BEGIN DATASET CONTENT

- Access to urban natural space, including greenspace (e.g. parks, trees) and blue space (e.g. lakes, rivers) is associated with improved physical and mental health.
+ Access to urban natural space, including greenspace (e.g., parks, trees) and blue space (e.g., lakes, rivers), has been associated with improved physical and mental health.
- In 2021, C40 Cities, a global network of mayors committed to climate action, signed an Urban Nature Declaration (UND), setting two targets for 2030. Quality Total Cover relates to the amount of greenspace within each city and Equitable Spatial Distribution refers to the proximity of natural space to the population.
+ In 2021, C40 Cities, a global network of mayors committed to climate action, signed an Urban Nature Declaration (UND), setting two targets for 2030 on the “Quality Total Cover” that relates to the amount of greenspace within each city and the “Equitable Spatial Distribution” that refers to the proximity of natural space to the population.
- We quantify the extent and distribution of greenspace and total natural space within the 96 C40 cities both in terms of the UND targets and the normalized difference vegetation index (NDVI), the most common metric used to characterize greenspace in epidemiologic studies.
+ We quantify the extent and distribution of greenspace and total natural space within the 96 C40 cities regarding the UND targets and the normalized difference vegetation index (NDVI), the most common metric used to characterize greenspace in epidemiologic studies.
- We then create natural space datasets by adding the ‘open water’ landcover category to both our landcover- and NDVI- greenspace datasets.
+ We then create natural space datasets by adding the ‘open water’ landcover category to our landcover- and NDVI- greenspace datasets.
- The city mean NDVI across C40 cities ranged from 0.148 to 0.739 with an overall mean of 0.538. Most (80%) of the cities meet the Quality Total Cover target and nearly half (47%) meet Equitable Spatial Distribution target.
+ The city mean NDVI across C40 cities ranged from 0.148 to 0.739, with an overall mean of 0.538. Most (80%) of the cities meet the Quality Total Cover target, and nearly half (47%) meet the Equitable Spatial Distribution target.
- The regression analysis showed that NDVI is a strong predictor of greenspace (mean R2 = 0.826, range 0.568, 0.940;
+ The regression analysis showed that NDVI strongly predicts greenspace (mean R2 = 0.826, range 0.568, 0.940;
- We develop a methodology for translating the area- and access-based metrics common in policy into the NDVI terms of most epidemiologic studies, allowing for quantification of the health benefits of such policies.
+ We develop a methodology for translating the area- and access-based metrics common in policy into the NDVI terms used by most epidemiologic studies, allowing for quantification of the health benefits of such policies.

END DATASET CONTENT

Transcribe all of the material exactly. Omit nothing.

## YOUR RESPONSE
- Access to urban natural space, including greenspace (e.g. parks, trees) and blue space (e.g. lakes, rivers) is associated with improved physical and mental health.
+ Access to urban natural space, including greenspace (e.g., parks, trees) and blue space (e.g., lakes, rivers), has been associated with improved physical and mental health.
- In 2021, C40 Cities, a global network of mayors committed to climate action, signed an Urban Nature Declaration (UND), setting two targets for 2030. Quality Total Cover relates to the amount of greenspace within each city and Equitable Spatial Distribution refers to the proximity of natural space to the population.
+ In 2021, C40 Cities, a global network of mayors committed to climate action, signed an Urban Nature Declaration (UND), setting two targets for 2030 on the “Quality Total Cover” that relates to the amount of greenspace within each city and the “Equitable Spatial Distribution” that refers to the proximity of natural space to the population.
- We quantify the extent and distribution of greenspace and total natural space within the 96 C40 cities both in terms of the UND targets and the normalized difference vegetation index (NDVI), the most common metric used to characterize greenspace in epidemiologic studies.
+ We quantify the extent and distribution of greenspace and total natural space within the 96 C40 cities regarding the UND targets and the normalized difference vegetation index (NDVI), the most common metric used to characterize greenspace in epidemiologic studies.
- We then create natural space datasets by adding the ‘open water’ landcover category to both our landcover- and NDVI- greenspace datasets.
+ We then create natural space datasets by adding the ‘open water’ landcover category to our landcover- and NDVI- greenspace datasets.
- The city mean NDVI across C40 cities ranged from 0.148 to 0.739 with an overall mean of 0.538. Most (80%) of the cities meet the Quality Total Cover target and nearly half (47%) meet Equitable Spatial Distribution target.
+ The city mean NDVI across C40 cities ranged from 0.148 to 0.739, with an overall mean of 0.538. Most (80%) of the cities meet the Quality Total Cover target, and nearly half (47%) meet the Equitable Spatial Distribution target.
- The regression analysis showed that NDVI is a strong predictor of greenspace (mean R2 = 0.826, range 0.568, 0.940;
+ The regression analysis showed that NDVI strongly predicts greenspace (mean R2 = 0.826, range 0.568, 0.940;
- We develop a methodology for translating the area- and access-based metrics common in policy into the NDVI terms of most epidemiologic studies, allowing for quantification of the health benefits of such policies.
+ We develop a methodology for translating the area- and access-based metrics common in policy into the NDVI terms used by most epidemiologic studies, allowing for quantification of the health benefits of such policies.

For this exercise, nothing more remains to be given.